Provided material Start Marker
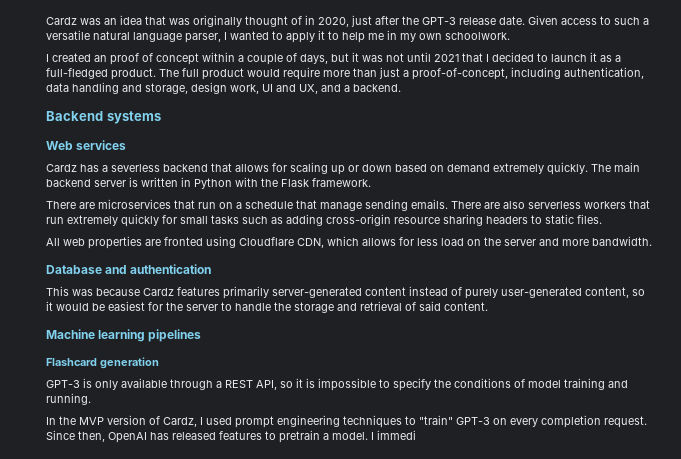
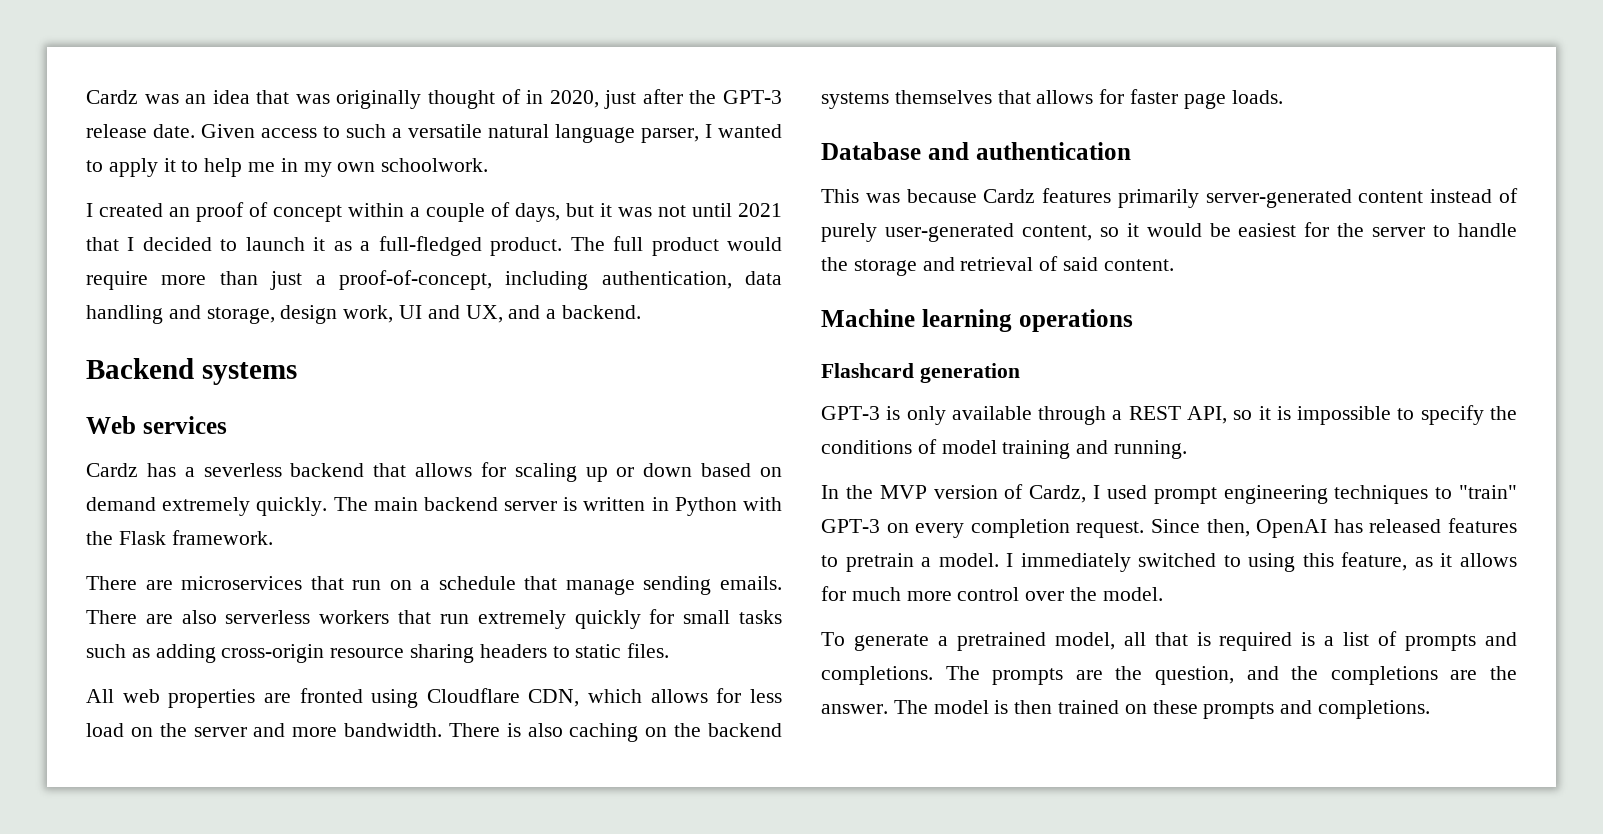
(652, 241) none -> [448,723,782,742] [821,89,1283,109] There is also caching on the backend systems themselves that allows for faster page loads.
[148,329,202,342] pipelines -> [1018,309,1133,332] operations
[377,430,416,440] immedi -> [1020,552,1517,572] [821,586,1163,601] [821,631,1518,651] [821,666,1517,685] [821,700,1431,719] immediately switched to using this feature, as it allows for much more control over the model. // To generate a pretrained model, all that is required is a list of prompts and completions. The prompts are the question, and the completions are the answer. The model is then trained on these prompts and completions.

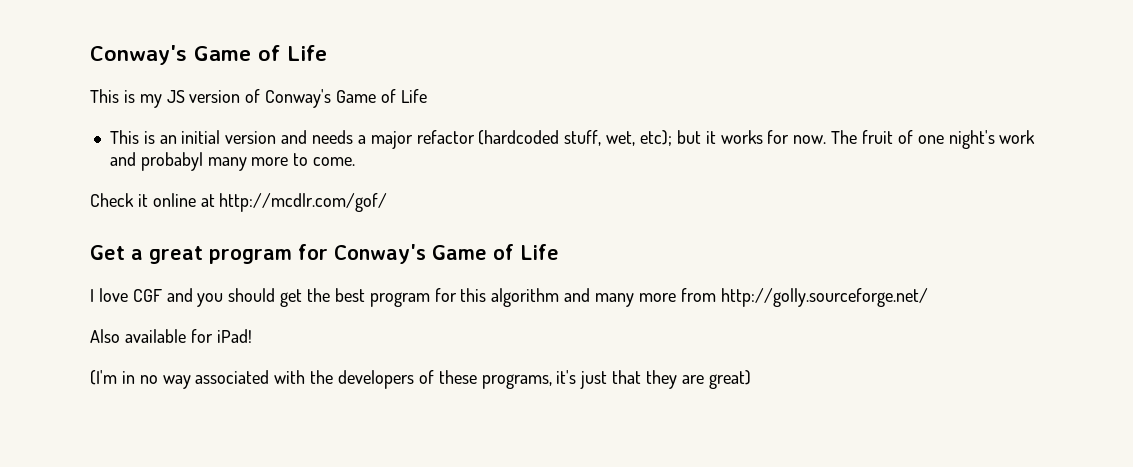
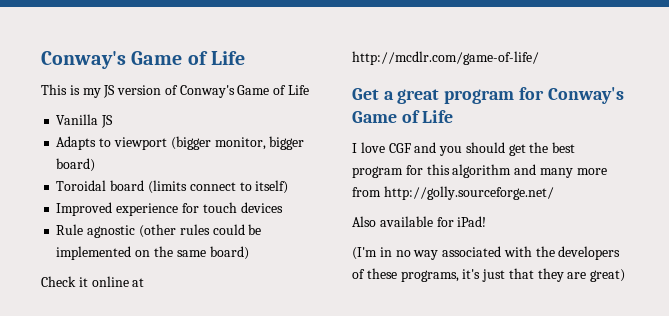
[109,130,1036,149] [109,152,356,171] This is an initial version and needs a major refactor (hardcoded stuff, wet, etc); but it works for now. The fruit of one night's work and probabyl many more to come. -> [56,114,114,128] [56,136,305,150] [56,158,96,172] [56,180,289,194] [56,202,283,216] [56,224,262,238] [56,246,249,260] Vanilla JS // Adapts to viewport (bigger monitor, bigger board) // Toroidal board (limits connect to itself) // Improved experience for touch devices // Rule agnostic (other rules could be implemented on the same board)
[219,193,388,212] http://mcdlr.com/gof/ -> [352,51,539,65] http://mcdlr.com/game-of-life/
Provided material End Marker
▶ Your task
Return only the lines from the start of the data through the line that contains "[148,329,202,342] pipelines ->", please, copying them exactly and omitting all pictures.

▶ Solution to the exercise
(652, 241) none -> [448,723,782,742] [821,89,1283,109] There is also caching on the backend systems themselves that allows for faster page loads.
[148,329,202,342] pipelines -> [1018,309,1133,332] operations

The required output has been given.